About The Production
As part of the rehearsal process for Mona Lisa Smile, the cast spent several weeks learning the etiquette, elocution and dance styles of the early 1950s. Producers Goldsmith-Thomas, Schindler and Paul Schiff hired etiquette expert Lily Lodge to train the actors to carry themselves as women did half a century ago.

"We had to learn things like when you shake hands, how to light a cigarette properly, how to cross and uncross your legs, what silverware to use at the dinner table," explains Ginnifer Goodwin, "stuff I'd never thought of before."

"It was impressive," smiles Julia Stiles, who took time out of her studies at Columbia University to appear in Mona Lisa Smile. ‘"I started the rehearsal period saying to my mother, ‘I don't know how they're going to do this because I'm such a tomboy," Stiles continues. "But now I know how to sit like a proper young lady."

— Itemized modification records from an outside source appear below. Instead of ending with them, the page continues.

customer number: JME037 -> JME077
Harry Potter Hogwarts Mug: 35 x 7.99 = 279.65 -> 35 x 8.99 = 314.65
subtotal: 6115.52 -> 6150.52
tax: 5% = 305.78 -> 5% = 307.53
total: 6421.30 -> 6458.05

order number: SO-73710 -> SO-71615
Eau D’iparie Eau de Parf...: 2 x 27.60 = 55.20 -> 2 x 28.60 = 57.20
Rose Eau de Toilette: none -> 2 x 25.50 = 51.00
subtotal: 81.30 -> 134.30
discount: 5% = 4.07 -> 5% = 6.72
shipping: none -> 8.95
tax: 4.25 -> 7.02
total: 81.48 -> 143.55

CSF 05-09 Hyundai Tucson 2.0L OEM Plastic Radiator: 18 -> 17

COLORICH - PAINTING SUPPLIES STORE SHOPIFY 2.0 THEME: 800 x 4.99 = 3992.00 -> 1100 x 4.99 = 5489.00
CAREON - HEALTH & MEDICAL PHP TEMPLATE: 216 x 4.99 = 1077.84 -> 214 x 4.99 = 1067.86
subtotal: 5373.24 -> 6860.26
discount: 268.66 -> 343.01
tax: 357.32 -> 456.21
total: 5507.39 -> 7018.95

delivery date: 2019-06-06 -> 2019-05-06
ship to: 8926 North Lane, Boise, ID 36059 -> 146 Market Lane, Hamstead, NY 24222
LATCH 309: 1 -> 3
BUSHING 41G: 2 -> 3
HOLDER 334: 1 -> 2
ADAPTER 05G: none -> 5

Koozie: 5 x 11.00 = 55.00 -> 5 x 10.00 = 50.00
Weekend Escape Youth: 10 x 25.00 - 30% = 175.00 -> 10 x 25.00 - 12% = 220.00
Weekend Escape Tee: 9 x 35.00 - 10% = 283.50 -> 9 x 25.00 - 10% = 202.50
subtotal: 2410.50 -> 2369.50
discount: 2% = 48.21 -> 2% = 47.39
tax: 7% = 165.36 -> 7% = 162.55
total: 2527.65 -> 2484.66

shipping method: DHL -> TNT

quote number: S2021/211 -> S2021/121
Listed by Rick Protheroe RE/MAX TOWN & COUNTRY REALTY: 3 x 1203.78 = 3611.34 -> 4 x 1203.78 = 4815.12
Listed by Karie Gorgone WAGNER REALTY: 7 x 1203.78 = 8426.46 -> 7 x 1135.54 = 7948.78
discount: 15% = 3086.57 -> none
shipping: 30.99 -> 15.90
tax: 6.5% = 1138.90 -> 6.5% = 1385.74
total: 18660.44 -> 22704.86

Yvonne Marceau provided the young women with tango, waltz, swing and rumba lessons, which proved to be quite a valuable learning experience in terms of the characters the young women were playing. "Ballroom dancing is so dependent on the guy, because he leads," explains Stiles. "When we started the lessons we behaved like very modern girls and tried to push the guys around and lead them. Finally, we had to remember that they were supposed to lead us and we had to be much less aggressive. That turned out to be very applicable to the time period and our characters."

The lessons also helped the actors bond. "I was pretty intimidated at first about working with Julia Roberts," laughs Dominic West, who plays a fellow teacher at Wellesley. "But once you've danced a few fox trots with her, then it's a lot easier."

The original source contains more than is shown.